━━━ SUPPLIED MATERIAL ━━━

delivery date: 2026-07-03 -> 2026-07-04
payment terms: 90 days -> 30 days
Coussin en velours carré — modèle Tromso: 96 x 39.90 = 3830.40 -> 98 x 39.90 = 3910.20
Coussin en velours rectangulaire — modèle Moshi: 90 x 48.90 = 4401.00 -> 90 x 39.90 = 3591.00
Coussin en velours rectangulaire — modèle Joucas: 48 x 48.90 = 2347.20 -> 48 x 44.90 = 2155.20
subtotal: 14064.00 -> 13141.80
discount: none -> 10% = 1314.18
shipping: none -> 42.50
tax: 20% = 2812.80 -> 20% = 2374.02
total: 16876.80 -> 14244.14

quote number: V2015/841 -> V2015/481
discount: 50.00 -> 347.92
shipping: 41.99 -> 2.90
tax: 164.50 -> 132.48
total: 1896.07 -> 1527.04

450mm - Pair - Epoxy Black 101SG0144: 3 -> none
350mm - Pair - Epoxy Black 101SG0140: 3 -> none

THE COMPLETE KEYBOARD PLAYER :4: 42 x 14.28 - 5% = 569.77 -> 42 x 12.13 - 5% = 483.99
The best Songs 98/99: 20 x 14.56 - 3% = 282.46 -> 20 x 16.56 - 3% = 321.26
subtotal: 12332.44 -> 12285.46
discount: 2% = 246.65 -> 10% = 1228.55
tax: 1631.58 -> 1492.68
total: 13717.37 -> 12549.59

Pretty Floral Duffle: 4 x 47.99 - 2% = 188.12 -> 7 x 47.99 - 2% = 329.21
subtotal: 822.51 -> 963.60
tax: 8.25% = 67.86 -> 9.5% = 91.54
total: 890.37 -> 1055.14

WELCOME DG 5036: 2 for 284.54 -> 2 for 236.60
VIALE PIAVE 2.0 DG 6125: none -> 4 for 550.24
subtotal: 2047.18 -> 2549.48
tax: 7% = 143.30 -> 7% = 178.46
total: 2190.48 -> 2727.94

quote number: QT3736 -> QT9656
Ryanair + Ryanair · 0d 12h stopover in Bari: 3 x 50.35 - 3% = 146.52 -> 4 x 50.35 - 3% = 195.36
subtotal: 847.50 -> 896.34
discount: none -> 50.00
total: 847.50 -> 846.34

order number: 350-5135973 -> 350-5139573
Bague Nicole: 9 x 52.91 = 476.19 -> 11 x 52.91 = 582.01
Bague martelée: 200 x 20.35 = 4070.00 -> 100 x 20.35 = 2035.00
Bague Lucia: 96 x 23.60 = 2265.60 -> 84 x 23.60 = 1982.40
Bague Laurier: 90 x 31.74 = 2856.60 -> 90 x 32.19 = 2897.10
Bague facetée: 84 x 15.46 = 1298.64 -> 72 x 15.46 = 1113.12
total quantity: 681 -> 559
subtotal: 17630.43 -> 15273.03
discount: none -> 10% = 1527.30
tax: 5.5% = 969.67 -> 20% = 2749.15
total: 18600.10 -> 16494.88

━━━

**WHAT YOU SHOULD DO**
All records above are to be printed exactly, with nothing omitted.

**TASK RESPONSE**
delivery date: 2026-07-03 -> 2026-07-04
payment terms: 90 days -> 30 days
Coussin en velours carré — modèle Tromso: 96 x 39.90 = 3830.40 -> 98 x 39.90 = 3910.20
Coussin en velours rectangulaire — modèle Moshi: 90 x 48.90 = 4401.00 -> 90 x 39.90 = 3591.00
Coussin en velours rectangulaire — modèle Joucas: 48 x 48.90 = 2347.20 -> 48 x 44.90 = 2155.20
subtotal: 14064.00 -> 13141.80
discount: none -> 10% = 1314.18
shipping: none -> 42.50
tax: 20% = 2812.80 -> 20% = 2374.02
total: 16876.80 -> 14244.14

quote number: V2015/841 -> V2015/481
discount: 50.00 -> 347.92
shipping: 41.99 -> 2.90
tax: 164.50 -> 132.48
total: 1896.07 -> 1527.04

450mm - Pair - Epoxy Black 101SG0144: 3 -> none
350mm - Pair - Epoxy Black 101SG0140: 3 -> none

THE COMPLETE KEYBOARD PLAYER :4: 42 x 14.28 - 5% = 569.77 -> 42 x 12.13 - 5% = 483.99
The best Songs 98/99: 20 x 14.56 - 3% = 282.46 -> 20 x 16.56 - 3% = 321.26
subtotal: 12332.44 -> 12285.46
discount: 2% = 246.65 -> 10% = 1228.55
tax: 1631.58 -> 1492.68
total: 13717.37 -> 12549.59

Pretty Floral Duffle: 4 x 47.99 - 2% = 188.12 -> 7 x 47.99 - 2% = 329.21
subtotal: 822.51 -> 963.60
tax: 8.25% = 67.86 -> 9.5% = 91.54
total: 890.37 -> 1055.14

WELCOME DG 5036: 2 for 284.54 -> 2 for 236.60
VIALE PIAVE 2.0 DG 6125: none -> 4 for 550.24
subtotal: 2047.18 -> 2549.48
tax: 7% = 143.30 -> 7% = 178.46
total: 2190.48 -> 2727.94

quote number: QT3736 -> QT9656
Ryanair + Ryanair · 0d 12h stopover in Bari: 3 x 50.35 - 3% = 146.52 -> 4 x 50.35 - 3% = 195.36
subtotal: 847.50 -> 896.34
discount: none -> 50.00
total: 847.50 -> 846.34

order number: 350-5135973 -> 350-5139573
Bague Nicole: 9 x 52.91 = 476.19 -> 11 x 52.91 = 582.01
Bague martelée: 200 x 20.35 = 4070.00 -> 100 x 20.35 = 2035.00
Bague Lucia: 96 x 23.60 = 2265.60 -> 84 x 23.60 = 1982.40
Bague Laurier: 90 x 31.74 = 2856.60 -> 90 x 32.19 = 2897.10
Bague facetée: 84 x 15.46 = 1298.64 -> 72 x 15.46 = 1113.12
total quantity: 681 -> 559
subtotal: 17630.43 -> 15273.03
discount: none -> 10% = 1527.30
tax: 5.5% = 969.67 -> 20% = 2749.15
total: 18600.10 -> 16494.88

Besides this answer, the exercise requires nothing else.